When the cities ranged themselves in rival camps, and squandered their strength on the struggle for predominance, the historian of the Peloponnesian war could already picture Athens and Sparta in ruins,[1] and the catastrophe began to warp the soul of Plato before he had carried Greek philosophy to its zenith.  This internecine strife of free communities was checked within a century by the imposition of a single military autocracy over them all, and Alexander the Great crowned his father Philip’s work by winning new worlds for Hellenism from the Danube to the Ganges and from the Oxus to the Nile.  The city-state and its culture were to be propagated under his aegis, but this vision vanished with Alexander’s death, and Macedonian militarism proved a disappointment.  The feuds of these crowned condottieri harassed the cities more sorely than their own quarrels, and their arms could not even preserve the Hellenic heritage against external foes.  The Oriental rallied and expelled Hellenism again from the Asiatic hinterland, while the new cloud of Rome was gathering in the west.  In four generations[2] of the most devastating warfare the world had seen, Rome conquered all the coasts of the Mediterranean.  Greek city and Greek dynast went down before her, and the political sceptre passed irrevocably from the Hellenic nation.

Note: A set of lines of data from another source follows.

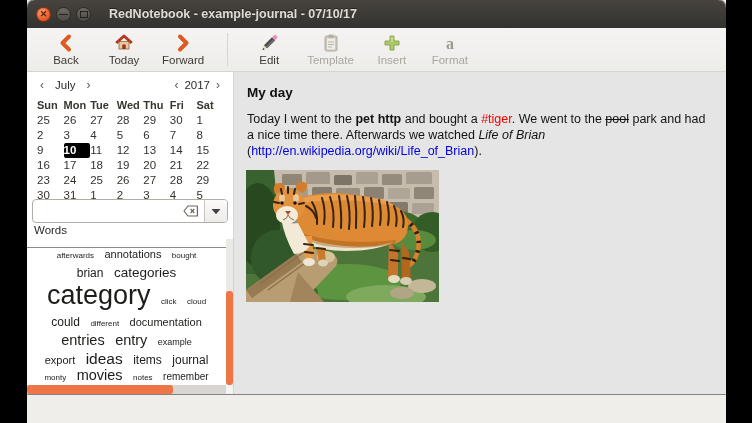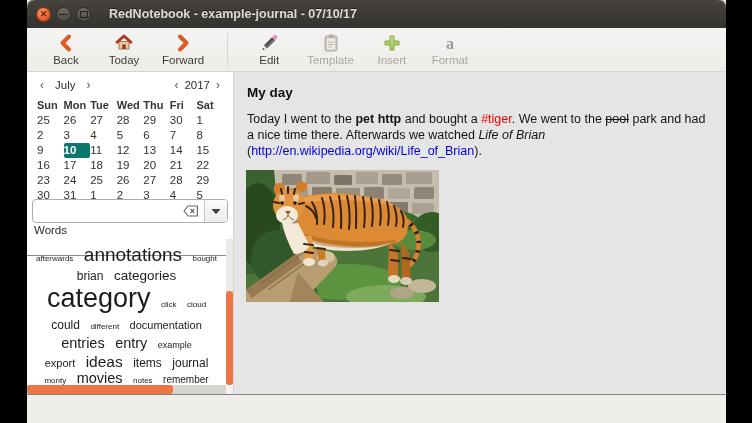--- a/index.html
+++ b/index.html
@@ -33,39 +33,39 @@
   .cal{padding:4px 10px 0}
   .calhead{display:flex;align-items:center;font-size:11.5px;color:#2f2d2a;height:18px}
   .arr{color:#5a5751;font-size:12px;padding:0 3px}
   .mname{margin:0 8px}
   .spacer{flex:1}
   .yname{margin:0 3px}
   .weekdays,.days{display:grid;grid-template-columns:repeat(7,1fr);text-align:left}
   .weekdays{font-size:11px;font-weight:700;color:#38362f;height:17px;align-items:center;margin-top:2px}
   .days{grid-auto-rows:15px;font-size:11.5px;color:#34322e;align-items:center}
   .cd{border-radius:2px;line-height:15px}
-  .cd.sel{background:#0f766e;color:#fff;font-weight:700}
+  .cd.sel{background:#000000;color:#fff;font-weight:700}
   
   .searchrow{position:absolute;top:127px;left:0;width:206px;height:24px;padding:0 5px;box-sizing:border-box}
   .entry{display:flex;align-items:center;height:22px;border:1px solid #b2aea7;border-radius:4px;background:#fff;overflow:hidden}
   .entry input{flex:1;border:0;outline:0;height:16px;font-size:12px;padding:0 6px;min-width:0;font-family:inherit}
   .clear-btn{padding:0 5px;display:flex;align-items:center}
   .dd{width:22px;align-self:stretch;border-left:1px solid #c8c4be;background:linear-gradient(#fcfbfa,#eeecE9);
     background:linear-gradient(#fcfbfa,#eeece9);display:flex;align-items:center;justify-content:center}
   
-  .wtab{position:absolute;top:152px;left:0;width:206px;height:32px;border-bottom:1px solid #8f8b84;
+  .wtab{position:absolute;top:152px;left:0;width:206px;height:24px;border-bottom:1px solid #8f8b84;
     font-size:11.5px;color:#2c2a27;padding-left:7px;box-sizing:border-box}
   
   .cloud{position:absolute;top:167px;left:0;width:199px;height:146px;overflow:hidden;text-align:center;color:#1e1c19}
   .crow{line-height:1;white-space:nowrap}
   .crow span{margin:0 3px}
   .r0{margin-top:6px}.r1{margin-top:3px}.r2{margin-top:2px}.r3{margin-top:4px}
   .r4{margin-top:3px}.r5{margin-top:3px}.r6{margin-top:0}
   .w8{font-size:8px}.w9{font-size:9px}.w10{font-size:10px}.w11{font-size:11px}.w12{font-size:12px}
-  .w13{font-size:13.5px}.w14{font-size:14.5px}.w15{font-size:15.5px}.w16{font-size:19px}.w26{font-size:27px}
+  .w13{font-size:13.5px}.w14{font-size:14.5px}.w15{font-size:15.5px}.w16{font-size:11px}.w26{font-size:27px}
   
   .vsb{position:absolute;right:0;top:167px;width:7px;height:146px;background:#ebe9e6}
   .vsb .thumb{position:absolute;left:0;width:7px;top:52px;height:94px;background:#ee7546;border-radius:3px}
   .hsb{position:absolute;bottom:0;left:0;width:199px;height:9px;background:#d9d6d2}
   .hsb .thumb{position:absolute;left:0;top:0;height:9px;width:146px;background:#ee7546;border-radius:3px}
   .sbcorner{position:absolute;bottom:0;right:0;width:7px;height:9px;background:#f5f3f1}
   
   .heading{position:absolute;left:13px;top:13px;font-size:13.5px;font-weight:700;color:#101010}
   .para{position:absolute;left:13px;top:39px}
   .eline{font-size:12.5px;line-height:16px;color:#141414;white-space:nowrap}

[Footnote 1:  Thucydides, Book I, chap. 10.]

[Footnote 2:  264-146 B.C.]

Yet this political abdication seemed to open for Hellenic culture a future more brilliant and assured than ever.  Rome could organize as well as conquer.  She accepted the city-state as the municipal unit of the Roman Empire, thrust back the Oriental behind the Euphrates, and promoted the Hellenization of all the lands between this river-frontier and the Balkans with much greater intensity than the Macedonian imperialists.  Her political conquests were still further counterbalanced by her spiritual surrender, and Hellenism was the soul of the new Latin culture which Rome created, and which advanced with Roman government over the vast untutored provinces of the west and north, bringing them, too, within the orbit of Hellenic civilization.  Under the shadow of the Roman Empire, Plutarch, the mirror of Hellenism, could dwell in peace in his little city-state of Chaeronea, and reflect in his writings all the achievements of the Hellenic spirit as an ensample to an apparently endless posterity.